With profound respect and best wishes,
Ajit

SWATI PARASHAR Tue, Oct 20, 2009 at 9:44 PM

Dear Ajit

I read your response with interest and feel sufficiently provoked to express my views here. To me what is striking is how easily you dismiss her views, without locating it or even bothering to engage with her politics. I would not be surprised if you had similar views about Tasleema Nasreen, Ayan Hirsi Ali or such like. Your so called critical stance does not make you tolerant towards this kind of criticism of a faith thats coming from people who may have more experiences of the kind they speak about than you or me.

We have moved much beyond Talal and Said and much beyond teh political correctness you seem to espouse. Its not just about these women, who incidently happen to be Muslims, but about several brave others who critique their own regious and cultural experiences. I know of several Hindus, Buddhists and Christians who do that and face enough flak for the same. I do not see why you think its less courageous for her to speak in America than in teh middle east. To me its not teh location, but what she speaks that is imp. incidently thats also a very narrow view of America where such expressions would not make her life any more comfortable.

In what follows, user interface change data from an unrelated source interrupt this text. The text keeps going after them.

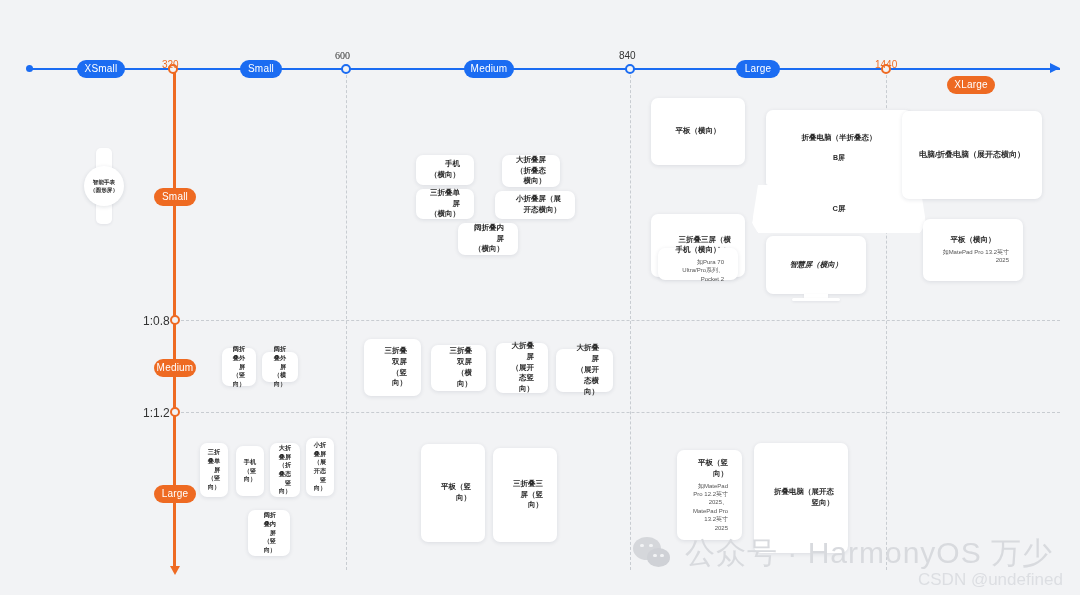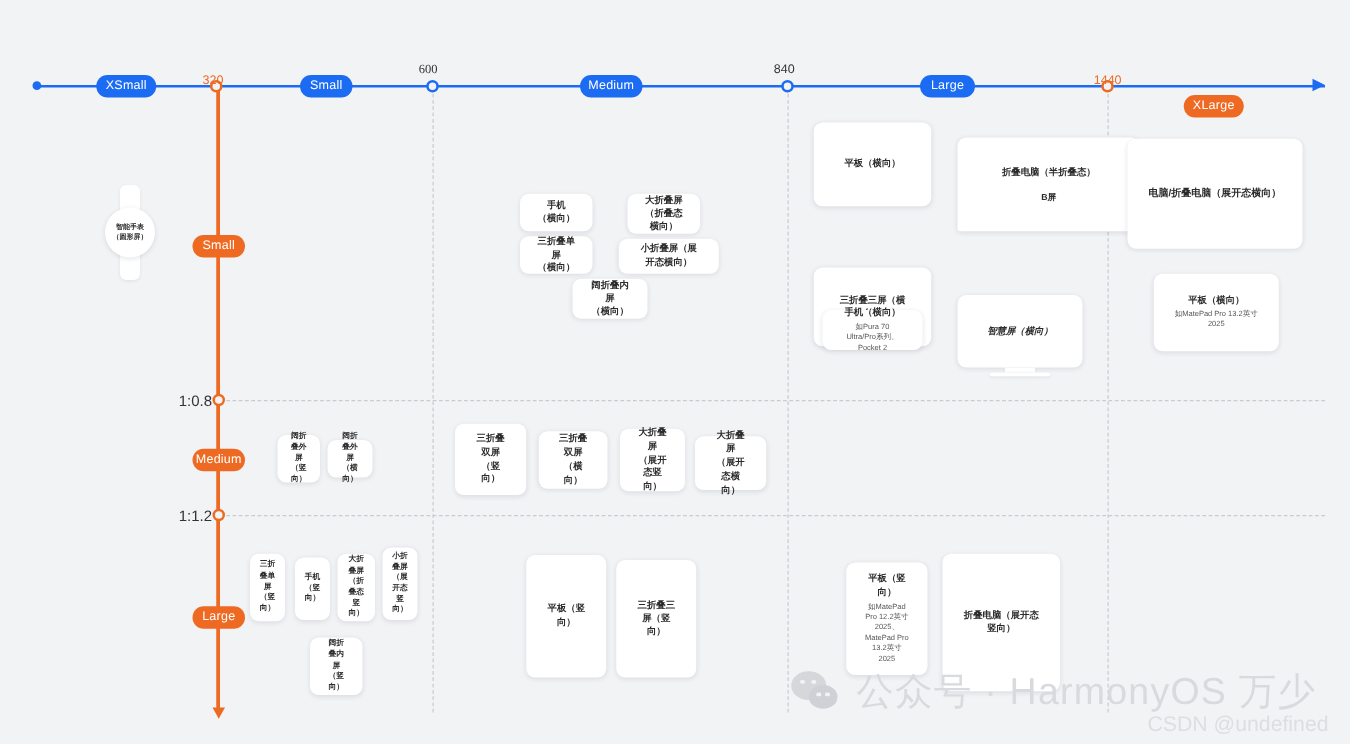--- a/index.html
+++ b/index.html
@@ -44,7 +44,7 @@
   .card{position:absolute;background:#fff;border-radius:7px;
     box-shadow:0 1px 4px rgba(20,30,60,.10);
     display:flex;flex-direction:column;align-items:center;justify-content:center;
-    text-align:center;color:#2b2b2b;box-sizing:border-box;padding:14px;}
+    text-align:right;color:#2b2b2b;box-sizing:border-box;padding:14px;}
   .card .t{font-size:7.5px;line-height:1.45;font-weight:bold;}
   .card .s{font-size:6px;line-height:1.4;color:#555;margin-top:2px;}
   .card.tiny .t{font-size:6.2px;line-height:1.4;}

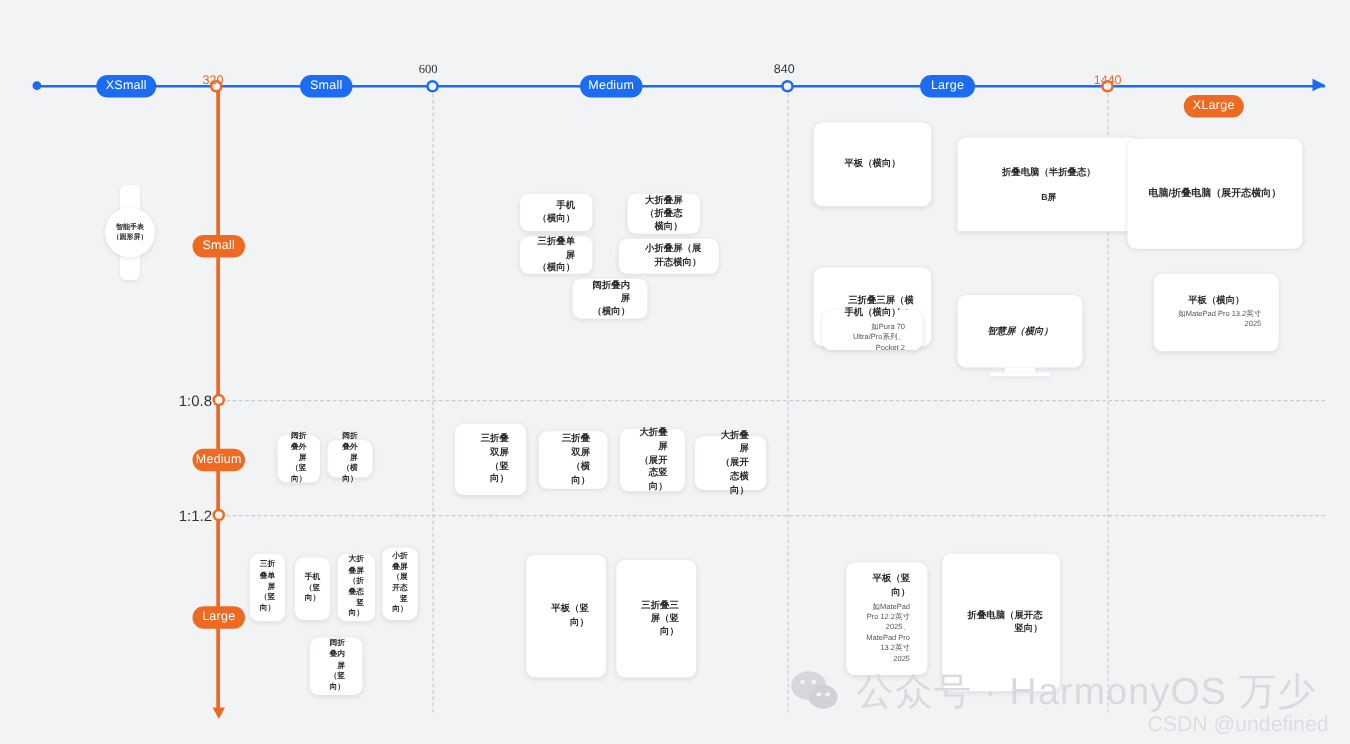--- a/index.html
+++ b/index.html
@@ -170,6 +170,9 @@
         <div class="screen">
           <div class="lt">折叠电脑（半折叠态）</div>
           <div class="lsub">B屏</div>
+        </div>
+        <div class="base">
+          <div class="lt">C屏</div>
         </div>
       </div>
       <div class="card" style="left: 766px; top: 236px; width: 100px; height: 58px; font-style: italic;">

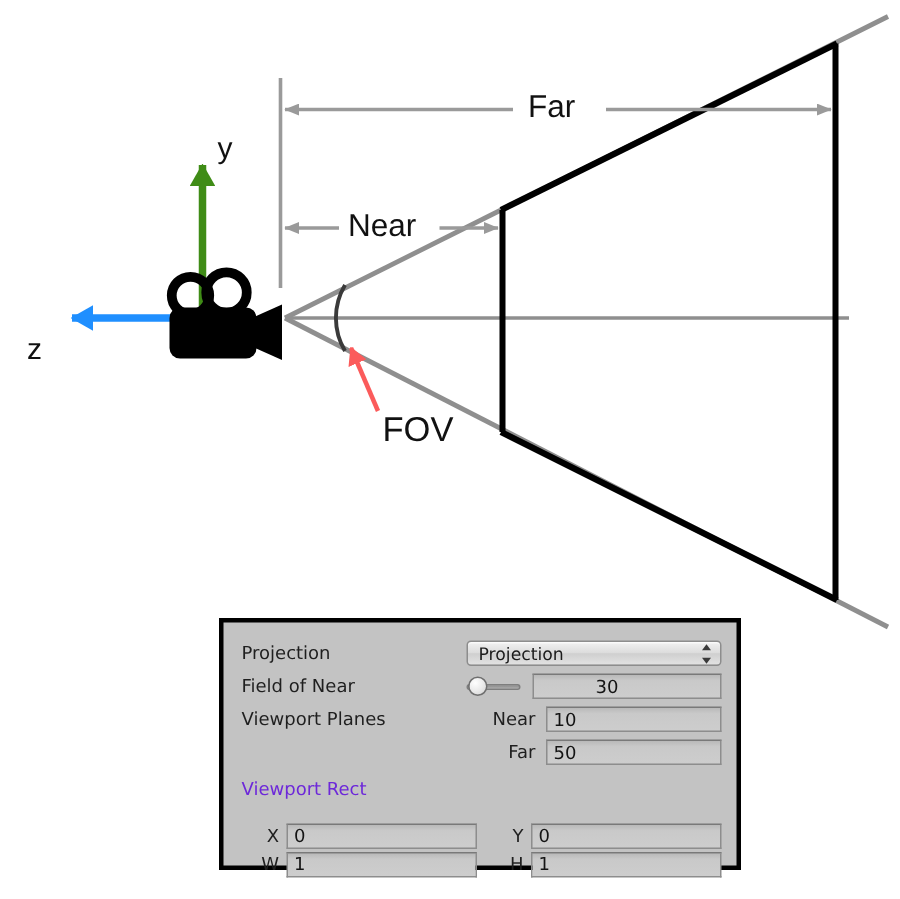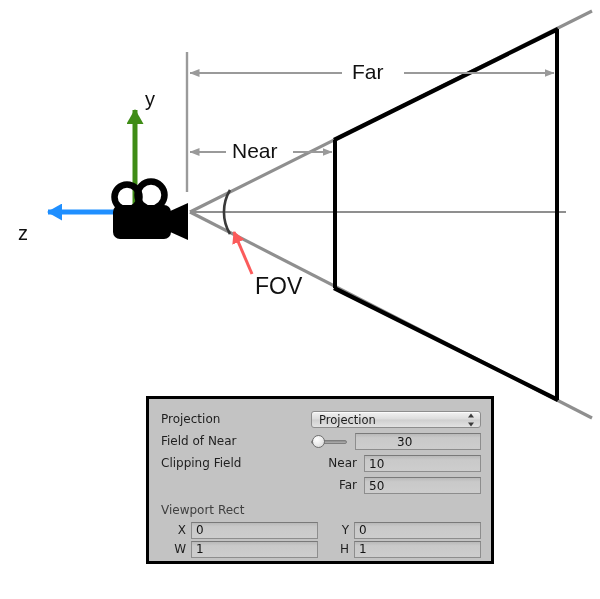--- a/index.html
+++ b/index.html
@@ -33,7 +33,7 @@
   .inspector-panel {
     position: absolute;
     left: 146px;
-    top: 396px;
+    top: 412px;
     width: 348px;
     height: 168px;
     box-sizing: border-box;

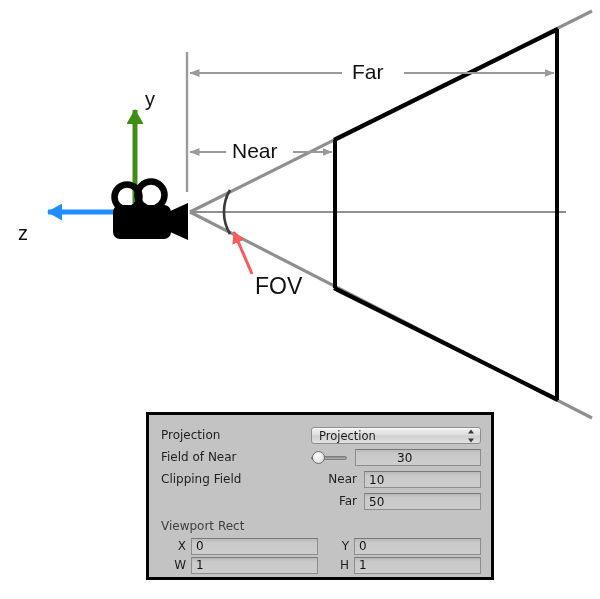--- a/index.html
+++ b/index.html
@@ -287,7 +287,7 @@
     </div>
 
     <div class="row">
-      <div class="row-label">Clipping Field</div>
+      <div class="row-label">Viewport Planes</div>
       <div class="sub-label clip-sub">Near</div>
       <div class="field" style="flex:1 1 auto;align-items:center;">
         <span>10</span>

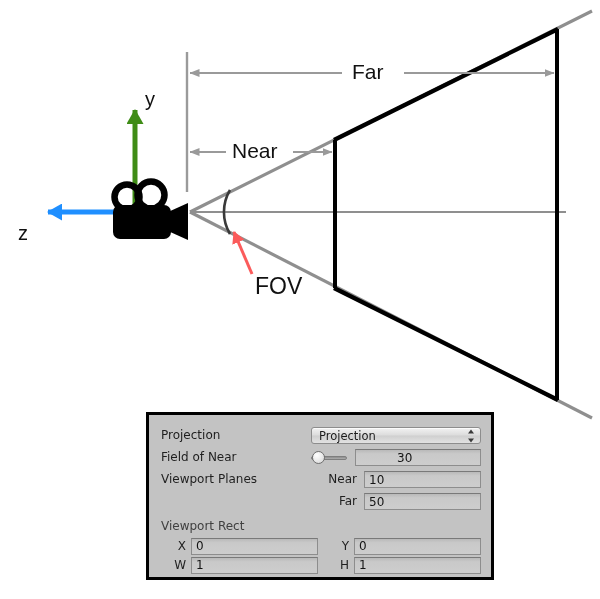--- a/index.html
+++ b/index.html
@@ -156,9 +156,9 @@
 
   .section-title {
     font-size: 12px;
-    color: #404040;
+    color: #6d28d9;
     margin-top: 7px;
-    margin-bottom: 4px;
+    margin-bottom: 15px;
     line-height: 14px;
   }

It is interesting that you feel the need to dismiss her views as racist and intellectually flimsy, denying her the right to her experiences and her politics. Moreover, you feel the need to protect communities ( whatever here you imagine she is spekaing against), over individuals right to speak up against their experiences. I am hoping your critique is not just targetted at women, who show exceptional courage to speka against the norm and knowing fully well the consequences of their actions. i am sure you are familiar of Hirsi Ali’s and Tasleema’s experiences.

Incidently, what she is spekaing against is a religion that she was born into and the way she has interpreted/experienced it. I do not see what crime that maybe, given that most religions do include racist and mysoginist concepts that have evolved through years of practices that are based on exclusion and violence. As I said she incidently is a Muslim. I am assuming you would have similar opinion of others who express deep anguish and rage at belonging to groups nad communities where their individual rights are non existent. Nothing is infallible and beyond questioning. Not religions of all kinds who treat women like beasts than anything else. I feel the need to reiterate that practices within Hinduism, Christianity, Buddhism, Sikhism, Judaism, have all extended similar treatment to women and thsoe perceived as ‘others’. The least we can offer as intellectual space is for individuals to express themselves.

There is far more to her politics than racism, imperialism and hawkishness that you attribute to her. There are some people in the world who have shown exceptional courage in speaking up against what they perceive as injustices nad unfair treatment. I wonder who we try to please by rejecting such individual expressions. It is only unfortunate that her views are appropriated by the ‘right wing’, but that still does not mean that her views dont matter at all.

It is time we dropped all guards and understood the need to critique communities and groups and their politics. It doenst do any good to parrot ‘religions’ mean well…..we should jolly well acknowldge that militants, racists and rioteers have all emrged from within religious discourses and they locate their politics within religion.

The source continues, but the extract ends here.